→ What this task involves
Below are entries with pictures among them; reproduce exactly, and only, the lines from the one containing "(219, 668) none" down to the one containing "[120,292,146,302] ident ->", without the pictures.

━━━━

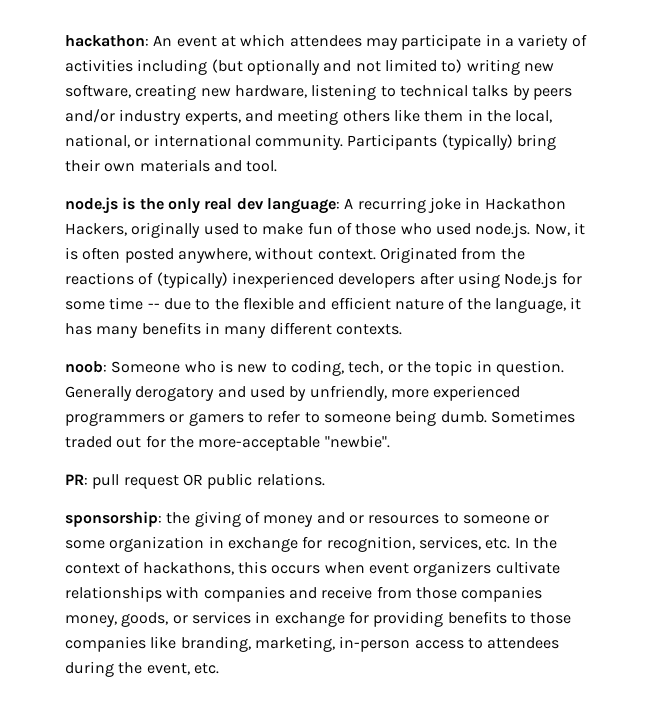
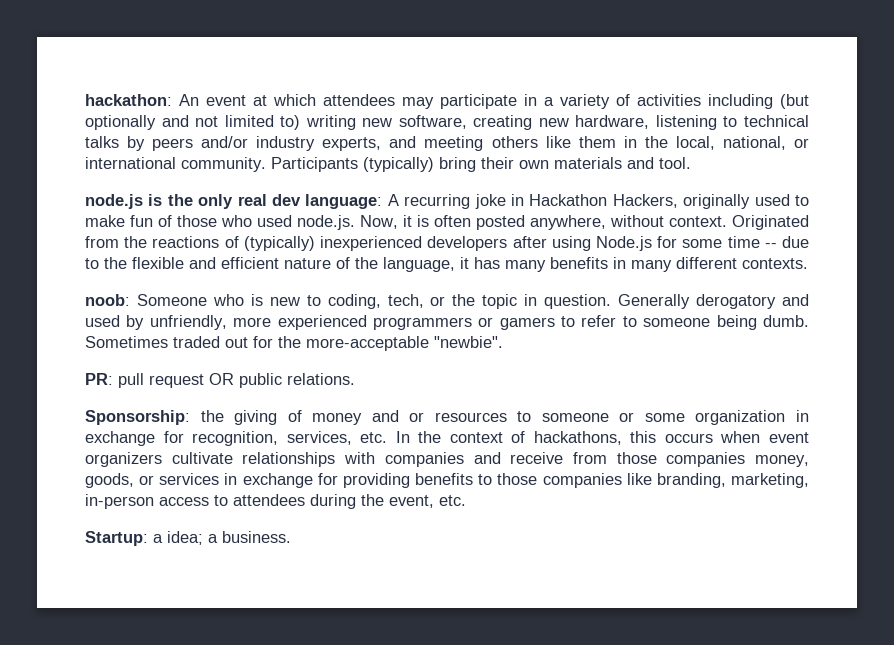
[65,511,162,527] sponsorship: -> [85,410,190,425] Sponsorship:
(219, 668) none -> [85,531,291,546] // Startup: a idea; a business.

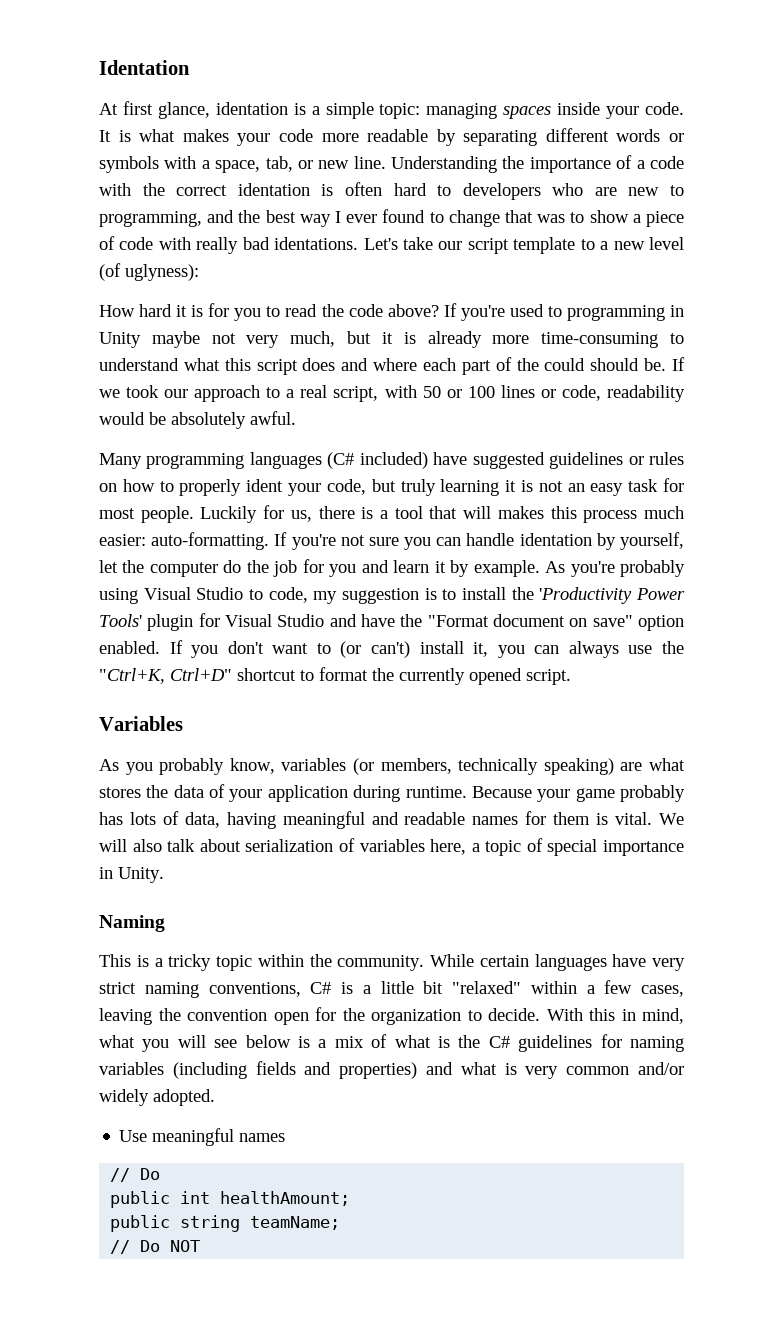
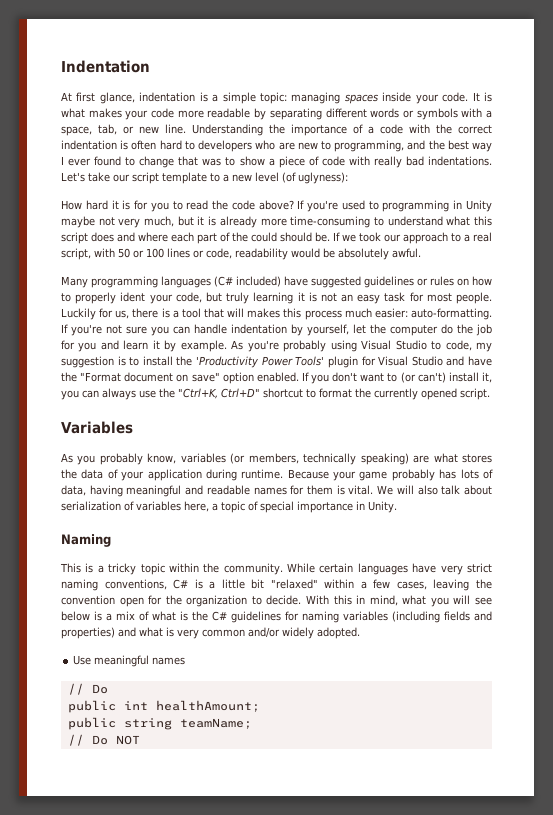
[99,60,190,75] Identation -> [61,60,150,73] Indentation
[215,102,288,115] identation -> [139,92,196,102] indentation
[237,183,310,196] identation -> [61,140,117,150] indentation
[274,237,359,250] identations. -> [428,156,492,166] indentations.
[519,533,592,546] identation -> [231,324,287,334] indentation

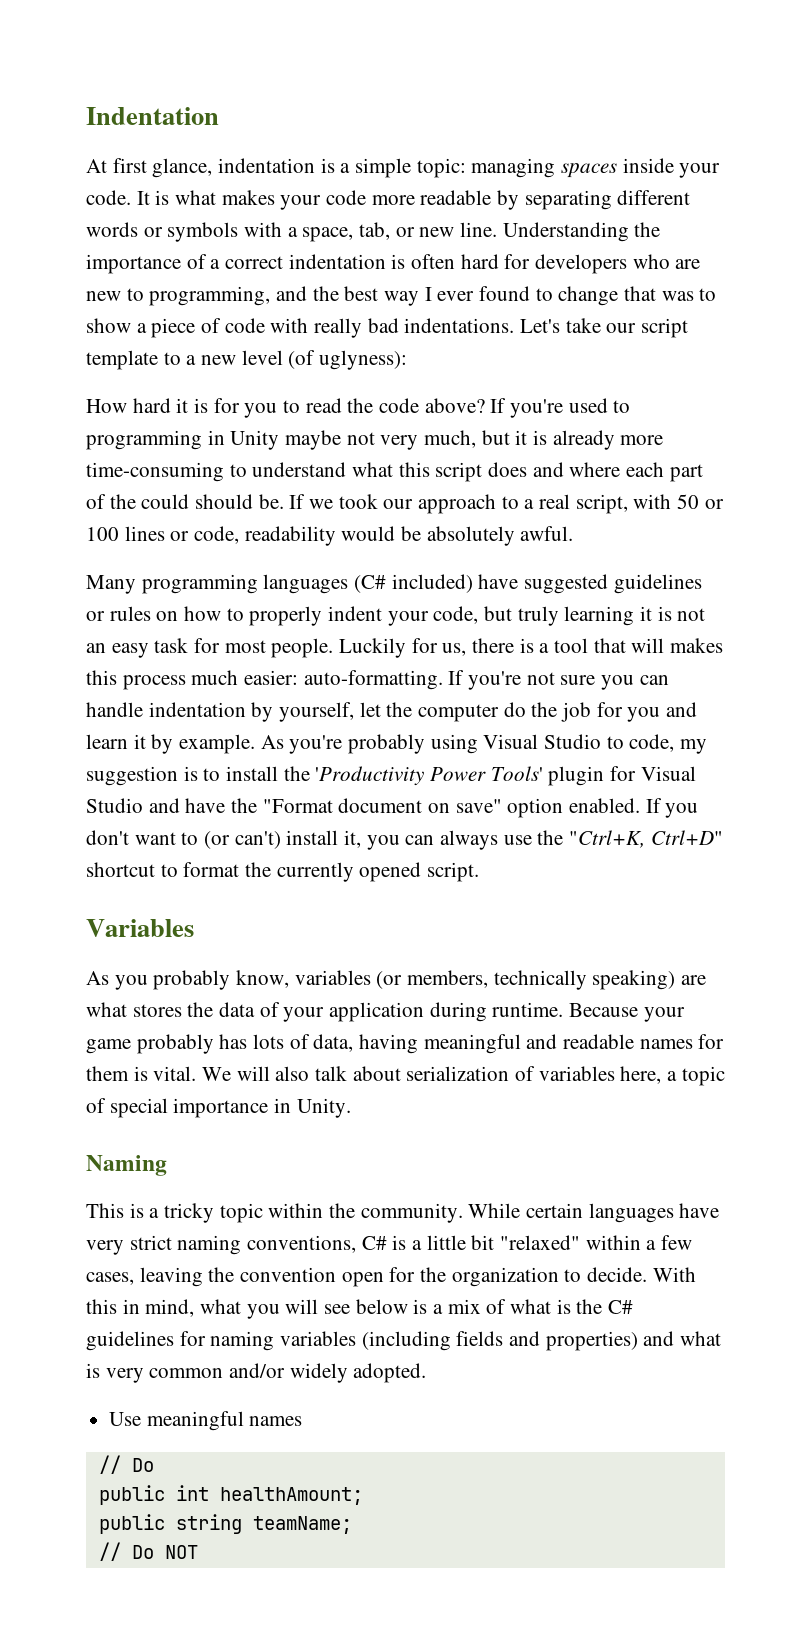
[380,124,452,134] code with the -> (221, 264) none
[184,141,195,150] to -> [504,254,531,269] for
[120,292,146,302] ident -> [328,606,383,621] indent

━━━━

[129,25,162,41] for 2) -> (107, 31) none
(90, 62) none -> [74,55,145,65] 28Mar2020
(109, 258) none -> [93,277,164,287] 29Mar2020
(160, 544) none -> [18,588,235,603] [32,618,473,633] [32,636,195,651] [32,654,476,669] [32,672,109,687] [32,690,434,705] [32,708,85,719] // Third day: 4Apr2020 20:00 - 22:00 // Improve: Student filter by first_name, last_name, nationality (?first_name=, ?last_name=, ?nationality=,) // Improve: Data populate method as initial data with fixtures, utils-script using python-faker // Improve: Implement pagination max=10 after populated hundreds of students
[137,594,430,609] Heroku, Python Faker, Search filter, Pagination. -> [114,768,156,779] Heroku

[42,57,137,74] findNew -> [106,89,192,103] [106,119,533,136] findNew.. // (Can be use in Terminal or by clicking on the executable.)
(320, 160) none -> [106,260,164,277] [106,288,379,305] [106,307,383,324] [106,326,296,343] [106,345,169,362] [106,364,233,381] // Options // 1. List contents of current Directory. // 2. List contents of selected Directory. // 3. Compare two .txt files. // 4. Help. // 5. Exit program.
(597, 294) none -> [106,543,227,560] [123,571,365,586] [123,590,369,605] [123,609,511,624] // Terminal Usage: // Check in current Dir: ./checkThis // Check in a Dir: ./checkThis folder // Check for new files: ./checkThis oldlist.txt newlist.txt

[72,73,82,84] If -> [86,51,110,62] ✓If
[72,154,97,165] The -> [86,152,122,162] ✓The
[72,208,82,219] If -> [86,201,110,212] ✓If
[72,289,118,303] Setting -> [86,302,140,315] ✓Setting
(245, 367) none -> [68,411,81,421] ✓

━━━━

→ Reply
(219, 668) none -> [85,531,291,546] // Startup: a idea; a business.

[99,60,190,75] Identation -> [61,60,150,73] Indentation
[215,102,288,115] identation -> [139,92,196,102] indentation
[237,183,310,196] identation -> [61,140,117,150] indentation
[274,237,359,250] identations. -> [428,156,492,166] indentations.
[519,533,592,546] identation -> [231,324,287,334] indentation

[380,124,452,134] code with the -> (221, 264) none
[184,141,195,150] to -> [504,254,531,269] for
[120,292,146,302] ident -> [328,606,383,621] indent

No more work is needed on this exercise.